Locate and copy each line in the data that contains the word "shipping".

PROVIDED MATERIAL
━━━━━━
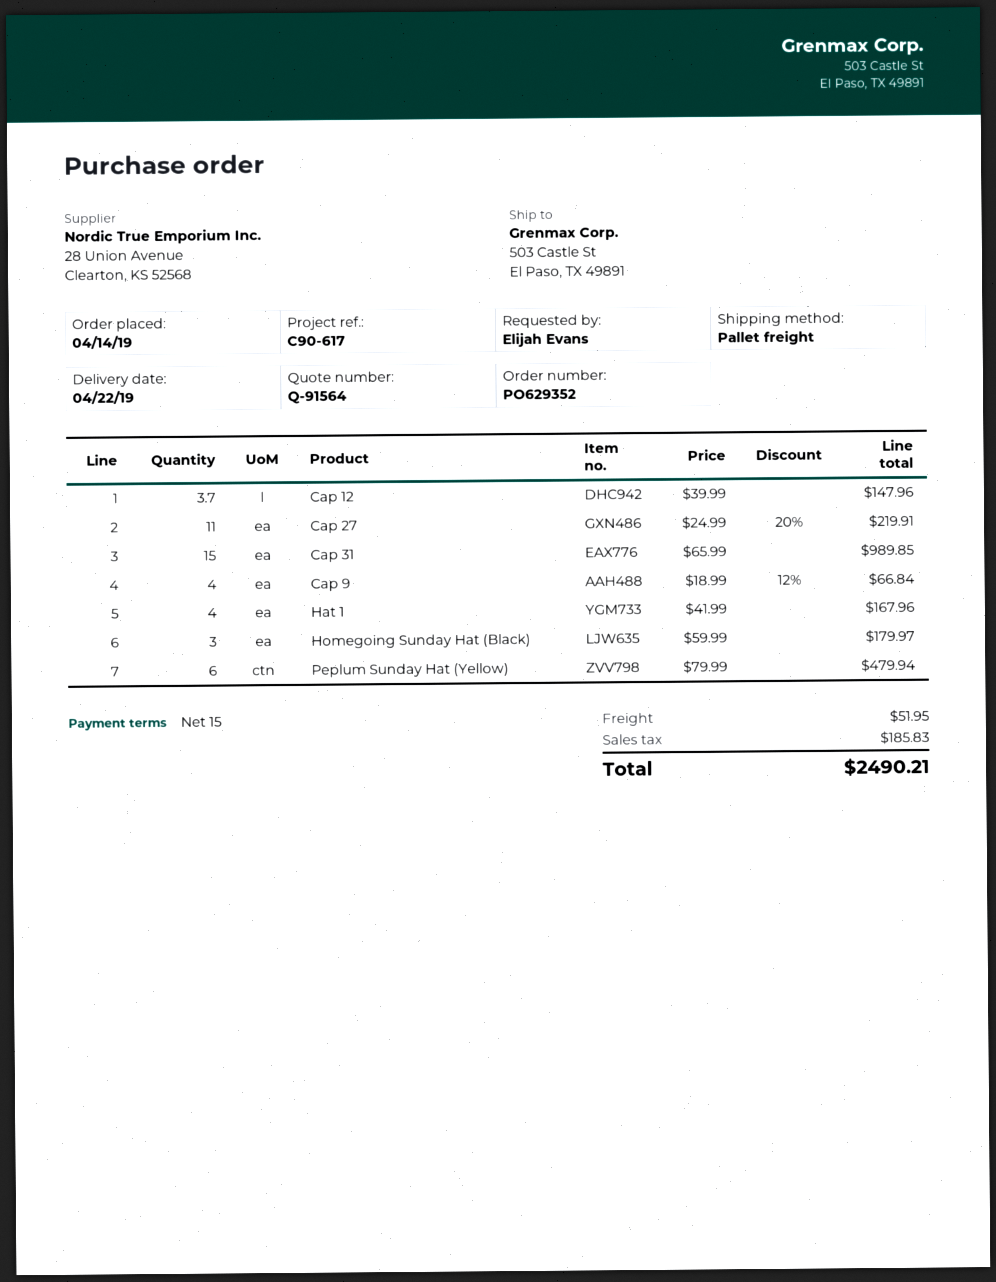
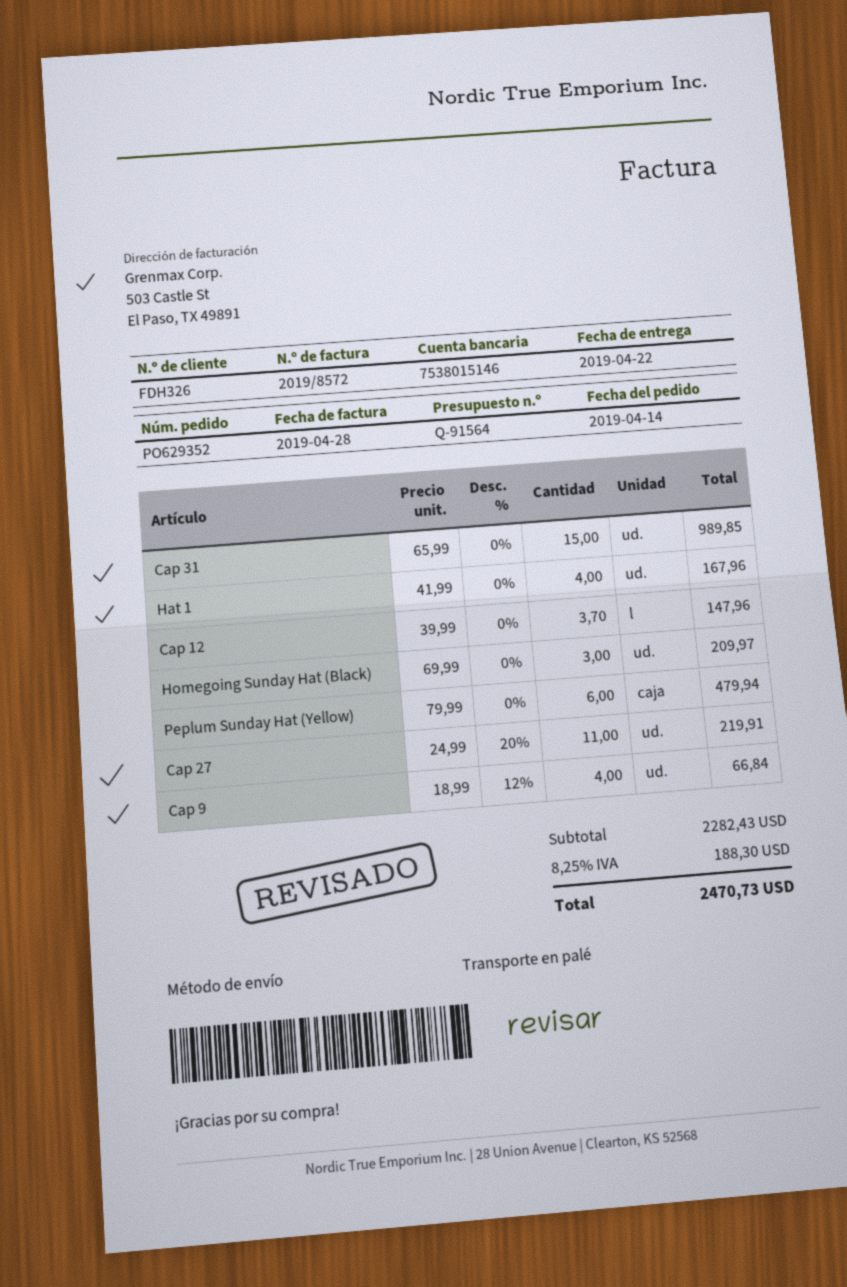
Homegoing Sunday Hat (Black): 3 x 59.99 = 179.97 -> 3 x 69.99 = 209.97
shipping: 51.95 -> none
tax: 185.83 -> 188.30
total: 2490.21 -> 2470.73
━━━━━━
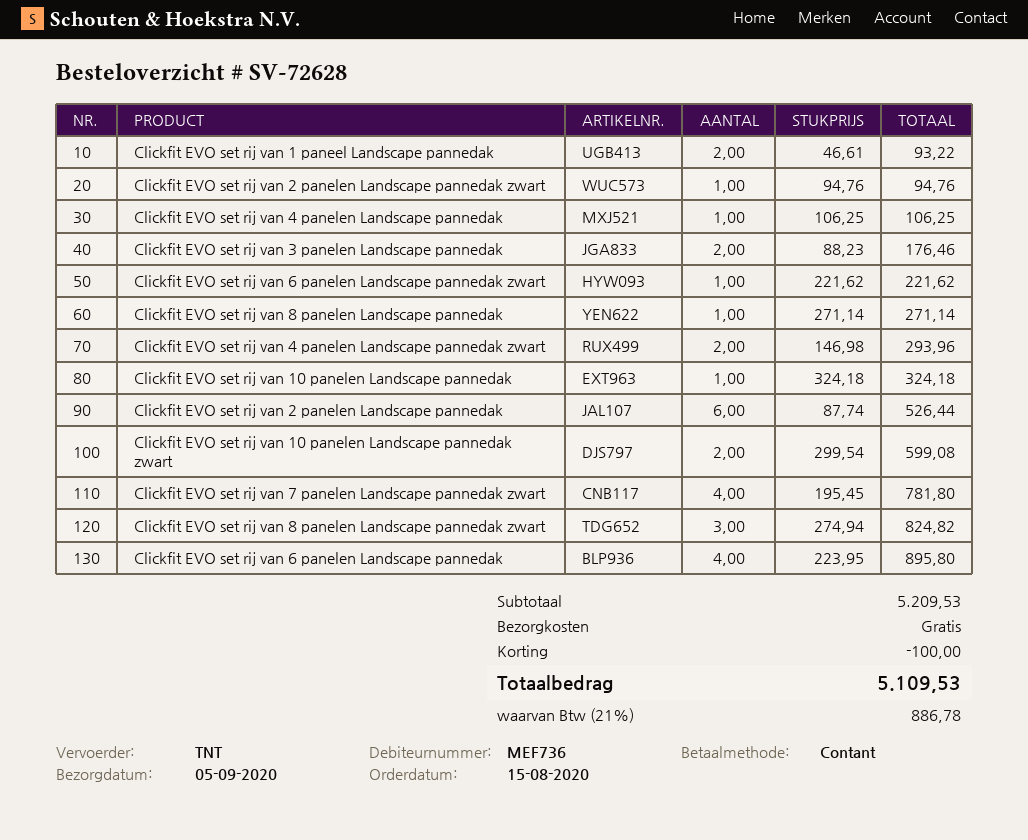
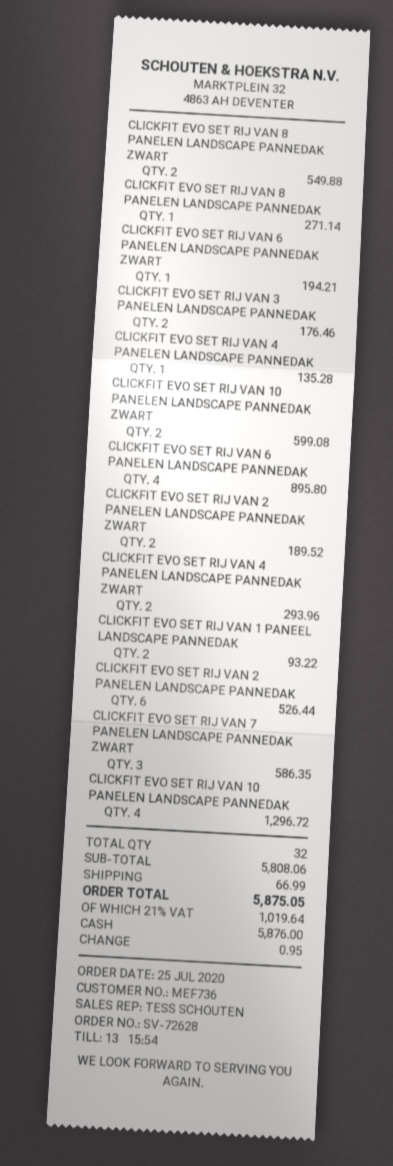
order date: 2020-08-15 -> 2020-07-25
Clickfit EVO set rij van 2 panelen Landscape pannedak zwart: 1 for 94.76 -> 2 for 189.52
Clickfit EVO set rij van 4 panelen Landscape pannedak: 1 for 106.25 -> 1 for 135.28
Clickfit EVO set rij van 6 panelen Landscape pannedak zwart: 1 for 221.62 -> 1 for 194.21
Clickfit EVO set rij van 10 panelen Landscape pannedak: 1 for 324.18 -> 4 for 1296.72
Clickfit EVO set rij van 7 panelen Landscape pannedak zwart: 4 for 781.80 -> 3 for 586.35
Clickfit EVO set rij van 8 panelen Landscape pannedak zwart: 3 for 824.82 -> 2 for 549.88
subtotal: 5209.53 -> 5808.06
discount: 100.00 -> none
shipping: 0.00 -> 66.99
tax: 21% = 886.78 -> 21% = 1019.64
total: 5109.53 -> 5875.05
━━━━━━
ANSWER FOR THIS EXERCISE
shipping: 51.95 -> none
shipping: 0.00 -> 66.99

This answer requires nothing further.